## WHAT YOU SHOULD DO
Tell how many lines of the material below hold "label". The reply is that number alone.

## DATA IN THIS EXERCISE
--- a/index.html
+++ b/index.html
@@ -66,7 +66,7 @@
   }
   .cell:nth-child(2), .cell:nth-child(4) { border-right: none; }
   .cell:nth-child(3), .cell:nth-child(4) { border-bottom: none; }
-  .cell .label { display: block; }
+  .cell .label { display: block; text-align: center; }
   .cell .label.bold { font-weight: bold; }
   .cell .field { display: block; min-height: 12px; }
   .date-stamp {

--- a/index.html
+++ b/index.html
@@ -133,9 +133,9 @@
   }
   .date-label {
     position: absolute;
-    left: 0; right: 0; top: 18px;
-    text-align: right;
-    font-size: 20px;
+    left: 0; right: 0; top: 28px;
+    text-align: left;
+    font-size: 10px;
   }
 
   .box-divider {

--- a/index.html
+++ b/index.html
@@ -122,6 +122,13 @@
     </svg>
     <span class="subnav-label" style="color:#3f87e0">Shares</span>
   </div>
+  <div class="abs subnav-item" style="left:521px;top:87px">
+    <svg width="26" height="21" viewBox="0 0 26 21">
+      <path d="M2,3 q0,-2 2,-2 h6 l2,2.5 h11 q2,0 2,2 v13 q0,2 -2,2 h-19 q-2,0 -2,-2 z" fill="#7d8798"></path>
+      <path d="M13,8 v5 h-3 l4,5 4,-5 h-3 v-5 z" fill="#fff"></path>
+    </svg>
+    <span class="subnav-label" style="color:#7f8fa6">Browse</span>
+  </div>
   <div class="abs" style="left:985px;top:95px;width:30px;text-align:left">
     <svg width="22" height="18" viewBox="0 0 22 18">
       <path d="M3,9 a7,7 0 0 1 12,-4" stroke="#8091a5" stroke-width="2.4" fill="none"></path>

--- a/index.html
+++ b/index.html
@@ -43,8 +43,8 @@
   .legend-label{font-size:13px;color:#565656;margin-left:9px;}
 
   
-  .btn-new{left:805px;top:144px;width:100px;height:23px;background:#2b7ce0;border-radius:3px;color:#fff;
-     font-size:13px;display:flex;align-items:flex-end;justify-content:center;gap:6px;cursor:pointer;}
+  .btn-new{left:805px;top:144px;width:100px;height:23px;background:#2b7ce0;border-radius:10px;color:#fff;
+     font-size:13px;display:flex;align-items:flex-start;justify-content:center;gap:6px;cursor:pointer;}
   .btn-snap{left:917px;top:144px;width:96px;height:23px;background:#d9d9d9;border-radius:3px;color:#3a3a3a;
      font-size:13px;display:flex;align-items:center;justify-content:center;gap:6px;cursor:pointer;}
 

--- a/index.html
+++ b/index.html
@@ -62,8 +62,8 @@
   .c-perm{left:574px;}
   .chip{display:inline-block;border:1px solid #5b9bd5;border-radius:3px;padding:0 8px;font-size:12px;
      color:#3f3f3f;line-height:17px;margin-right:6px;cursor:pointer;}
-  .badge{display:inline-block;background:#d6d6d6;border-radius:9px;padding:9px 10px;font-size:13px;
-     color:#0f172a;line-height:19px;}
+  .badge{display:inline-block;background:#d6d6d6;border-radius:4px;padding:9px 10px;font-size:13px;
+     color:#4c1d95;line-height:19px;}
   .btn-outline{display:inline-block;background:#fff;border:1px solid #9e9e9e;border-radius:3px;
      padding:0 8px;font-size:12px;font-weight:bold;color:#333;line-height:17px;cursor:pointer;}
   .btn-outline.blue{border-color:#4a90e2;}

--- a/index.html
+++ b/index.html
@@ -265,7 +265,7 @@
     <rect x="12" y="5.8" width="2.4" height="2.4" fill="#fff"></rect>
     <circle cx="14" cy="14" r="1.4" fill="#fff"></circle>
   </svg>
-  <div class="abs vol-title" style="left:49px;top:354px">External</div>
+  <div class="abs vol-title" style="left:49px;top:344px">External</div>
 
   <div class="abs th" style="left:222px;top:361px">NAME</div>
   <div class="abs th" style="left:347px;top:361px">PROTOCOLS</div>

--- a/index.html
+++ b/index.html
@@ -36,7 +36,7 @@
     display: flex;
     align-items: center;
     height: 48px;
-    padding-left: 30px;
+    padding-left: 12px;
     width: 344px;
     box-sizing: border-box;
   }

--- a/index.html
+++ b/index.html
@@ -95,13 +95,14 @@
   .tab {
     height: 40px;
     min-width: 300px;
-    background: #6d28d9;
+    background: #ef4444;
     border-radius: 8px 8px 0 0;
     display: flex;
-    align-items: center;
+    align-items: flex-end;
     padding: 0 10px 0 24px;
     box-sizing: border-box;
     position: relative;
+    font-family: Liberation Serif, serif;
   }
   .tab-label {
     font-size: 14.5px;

## RESPONSE AREA
8